Si applica una multa da 300 a 3mila euro per la combustione di scarti vegetali provenienti da aree verdi. Pugno di ferro contro i roghi illeciti di rifiuti dopo il caso terra dei fuochi, con il debutto di un reato che va a integrare il Codice ambientale di una nuova fattispecie.
È approdata sulla «Gazzetta Ufficiale» dell’8 febbraio la legge 6 febbraio 2014, n. 6, la quale, con modifiche, ha convertito il Dl 10 dicembre 2013, n. 136, il cosiddetto “decreto terra dei fuochi”. Il provvedimento è entrato in vigore il giorno successivo, e cioè lo scorso 9 febbraio.
L’articolo 3 del provvedimento è dedicato alla «combustione illecita dei rifiuti», che ora diventa una nuova specifica ipotesi di reato punita con la reclusione da tre a sei anni. Un reato di pericolo che si aggiunge a quelli già previsti in materia di rifiuti dal Codice ambientale (decreto legislativo 152/2006), che ora si arricchisce con il nuovo articolo 256 bis.
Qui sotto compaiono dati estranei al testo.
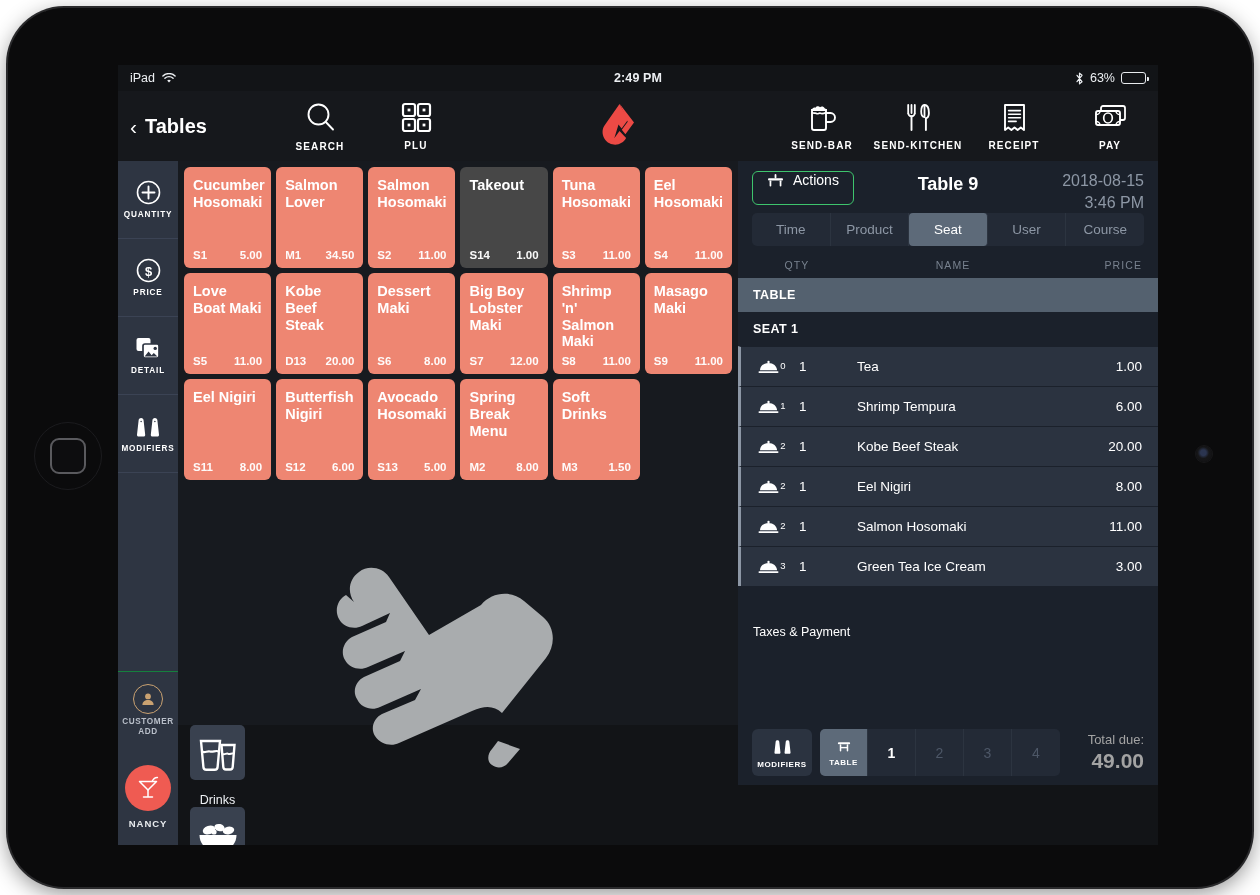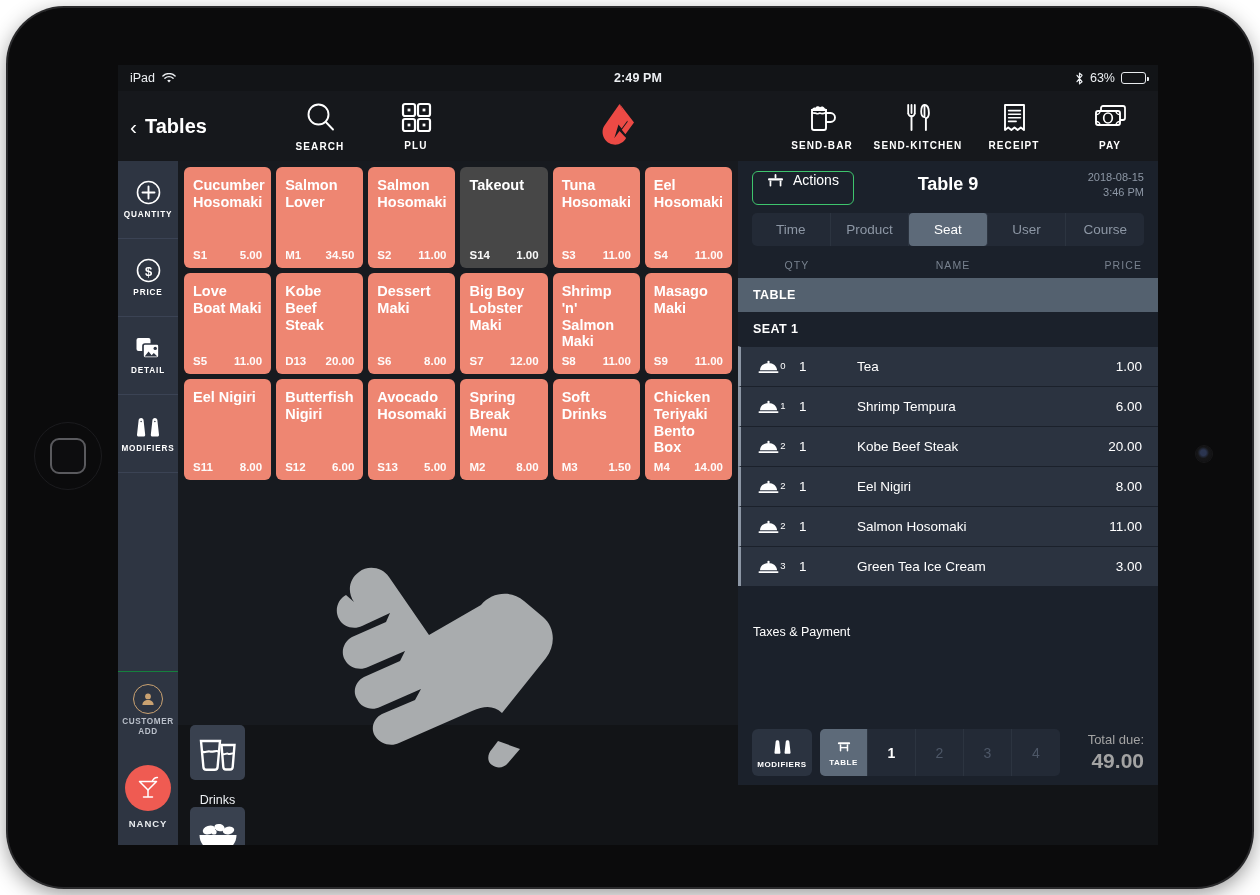"2018-08-15" #order-date { font-size: 11px -> 16px }
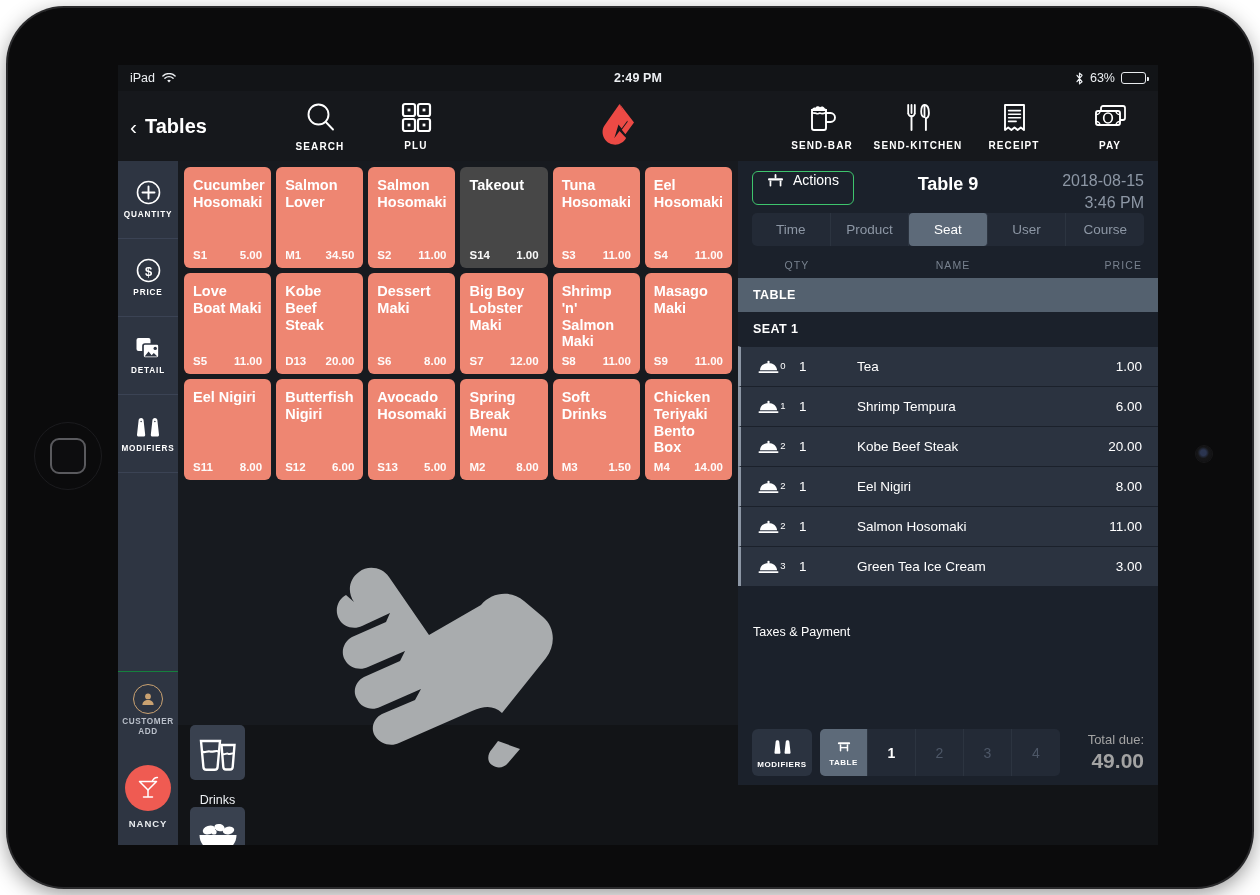"Chicken Teriyaki Bento Box" div.tile { html: <div> <div>Chicken Teriyaki Bento Box</div> <div> <span>M4</span> <span>14.00</span> </div> </div> -> none }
La norma si applica su tutto il territorio nazionale anche se prende spunto dai tragici roghi che, da due decenni, offendono il territorio ricompreso tra Napoli e Caserta.
A ben guardare, tuttavia, il nuovo articolo 256 bis aggiunto al Codice ambientale introduce due ipotesi delittuose; infatti, il comma 1 si applica a «chiunque appicca il fuoco a rifiuti abbandonati ovvero depositati in maniera incontrollata». Invece, il comma 2 si applica a chi (soggetto privato o impresa) deposita o abbandona rifiuti, oppure li rende oggetto di un transito transfrontaliero illecito in funzione della loro «successiva combustione illecita».
Per le previsioni delittuose di entrambi i commi è prevista la reclusione tra i 2 e i 5 anni per i rifiuti non pericolosi, che aumenta da 3 a 6 se i rifiuti sono pericolosi. L’entità della pena giustifica la custodia cautelare in carcere. In sede di conversione, sono state introdotte le aggravanti che aumentano la pena di un terzo se il reato è commesso in un territorio il quale, all’atto della condotta e «comunque nei cinque anni precedenti», era in situazione di emergenza ai sensi della legge 225/1992.
Stesso aumento di pena se il delitto è commesso nell’ambito dell’attività di un’impresa o di un’attività comunque organizzata. Tutto questo, invece, non si applica alla combustione dei «rifiuti vegetali provenienti da aree verdi, quali giardini, parchi e aree cimiteriali», a cui invece si applica la sanzione amministrativa pecuniaria da 300 a 3.000 euro (aumentata fino al doppio se i rifiuti sono pericolosi). In ogni caso, e opportunamente, tutto questo apparato sanzionatorio si applica «salvo che il fatto costituisca più grave reato» (si pensi al disastro doloso aggravato per il quale è prevista la reclusione da 3 a 12 anni).
Il comma 3 del nuovo articolo 256 bis pone la responsabilità per «omessa vigilanza sull’operato degli autori materiali del delitto» a carico del titolare dell’impresa o del responsabile dell’attività organizzata anche non in forma di impresa. Costoro saranno puniti anche con le sanzioni interdittive previste dall’articolo 9, del Dlgs 231/2001: interdizione dall’esercizio dell’attività; sospensione o revoca di autorizzazioni, licenze o concessioni funzionali alla commissione dell’illecito; divieto di contrattare con la pubblica ammnistrazione (salvo per ottenere prestazioni di pubblico servizio); esclusione da agevolazioni, finanziamenti, contributi o sussidi ed eventuale revoca di quelli già concessi; divieto di pubblicizzare beni o servizi.
I mezzi usati per il trasporto dei rifiuti bruciati saranno confiscati a meno che il mezzo appartenga a persona estranea alle condotte e questa non abbia operato in concorso con i responsabili.